| Work instruction |
Exact copy, pictures excluded: output the lines from the opening of the entries through the line bearing "- I used to".
======== Source data
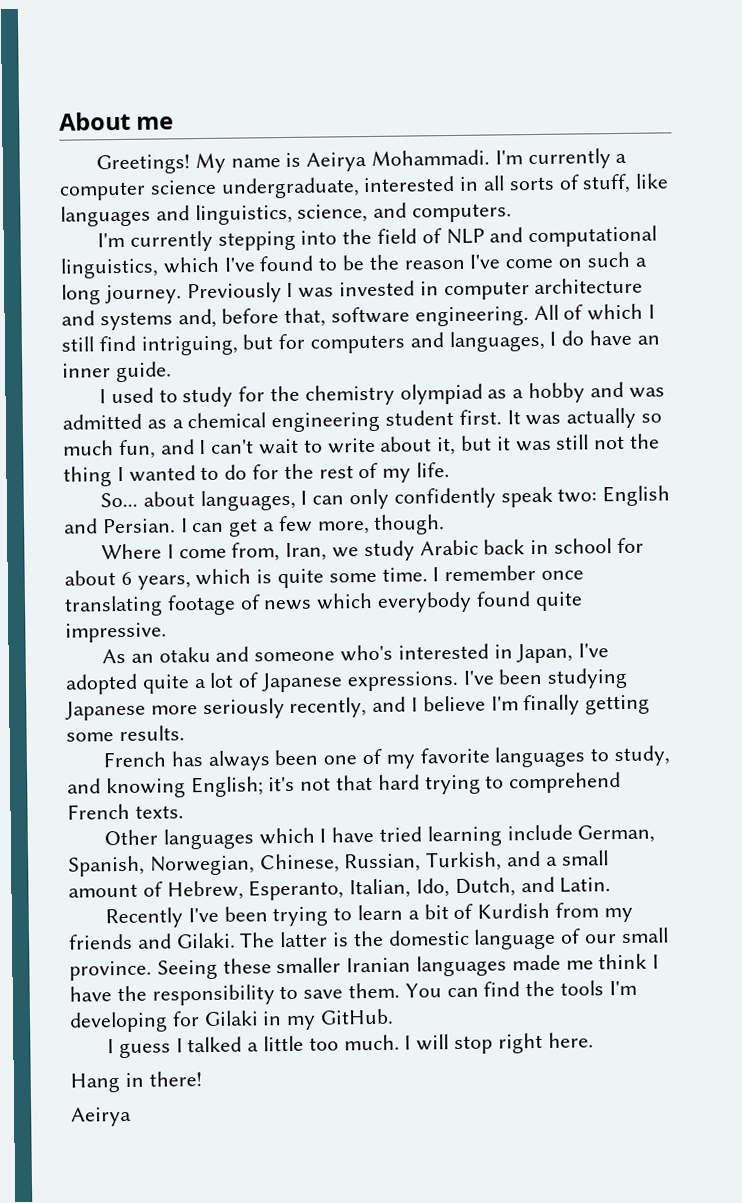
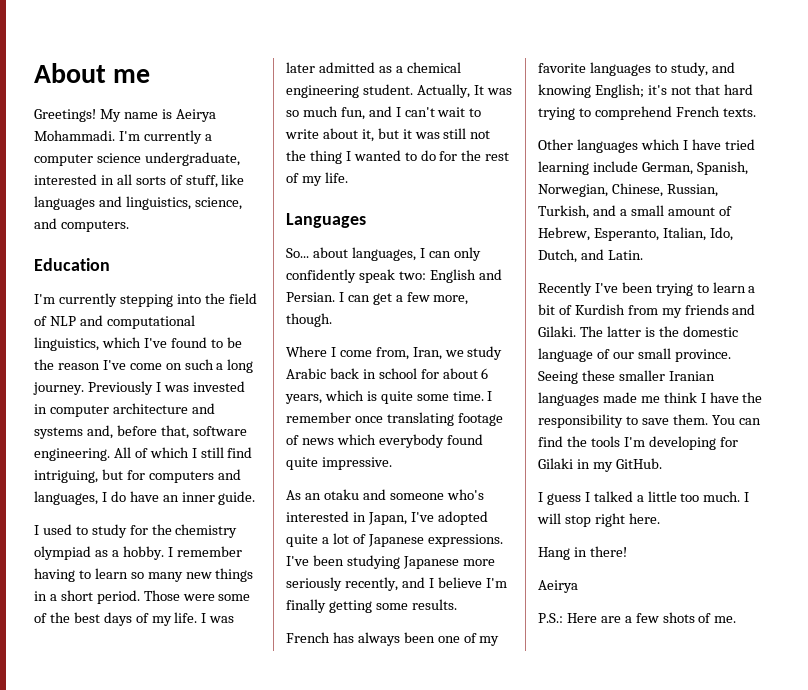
+ Education
- I used to study for the chemistry olympiad as a hobby and was admitted as a chemical engineering student first. It was actually so much fun, and I can't wait to write about it, but it was still not the thing I wanted to do for the rest of my life.
+ I used to study for the chemistry olympiad as a hobby. I remember having to learn so many new things in a short period. Those were some of the best days of my life. I was later admitted as a chemical engineering student. Actually, It was so much fun, and I can't wait to write about it, but it was still not the thing I wanted to do for the rest of my life.
+ Languages
+ P.S.: Here are a few shots of me.

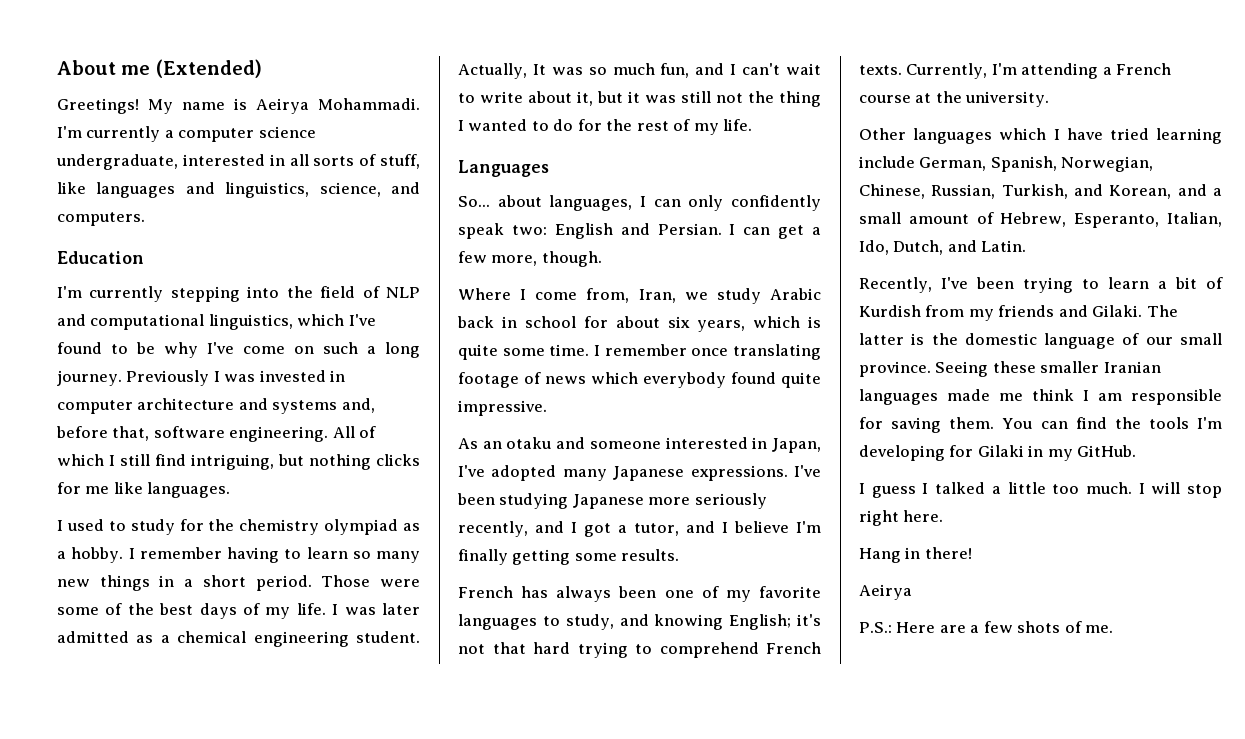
- About me
+ About me (Extended)
- I'm currently stepping into the field of NLP and computational linguistics, which I've found to be the reason I've come on such a long journey.
+ I'm currently stepping into the field of NLP and computational linguistics, which I've found to be why I've come on such a long journey.
- All of which I still find intriguing, but for computers and languages, I do have an inner guide.
+ All of which I still find intriguing, but nothing clicks for me like languages.
- Where I come from, Iran, we study Arabic back in school for about 6 years, which is quite some time.
+ Where I come from, Iran, we study Arabic back in school for about six years, which is quite some time.
- As an otaku and someone who's interested in Japan, I've adopted quite a lot of Japanese expressions.
+ As an otaku and someone interested in Japan, I've adopted many Japanese expressions.
- I've been studying Japanese more seriously recently, and I believe I'm finally getting some results.
+ I've been studying Japanese more seriously recently, and I got a tutor, and I believe I'm finally getting some results.
+ Currently, I'm attending a French course at the university.
- Other languages which I have tried learning include German, Spanish, Norwegian, Chinese, Russian, Turkish, and a small amount of Hebrew, Esperanto, Italian, Ido, Dutch, and Latin.
+ Other languages which I have tried learning include German, Spanish, Norwegian, Chinese, Russian, Turkish, and Korean, and a small amount of Hebrew, Esperanto, Italian, Ido, Dutch, and Latin.
- Recently I've been trying to learn a bit of Kurdish from my friends and Gilaki.
+ Recently, I've been trying to learn a bit of Kurdish from my friends and Gilaki.
- Seeing these smaller Iranian languages made me think I have the responsibility to save them.
+ Seeing these smaller Iranian languages made me think I am responsible for saving them.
================
| Result of this exercise |
+ Education
- I used to study for the chemistry olympiad as a hobby and was admitted as a chemical engineering student first. It was actually so much fun, and I can't wait to write about it, but it was still not the thing I wanted to do for the rest of my life.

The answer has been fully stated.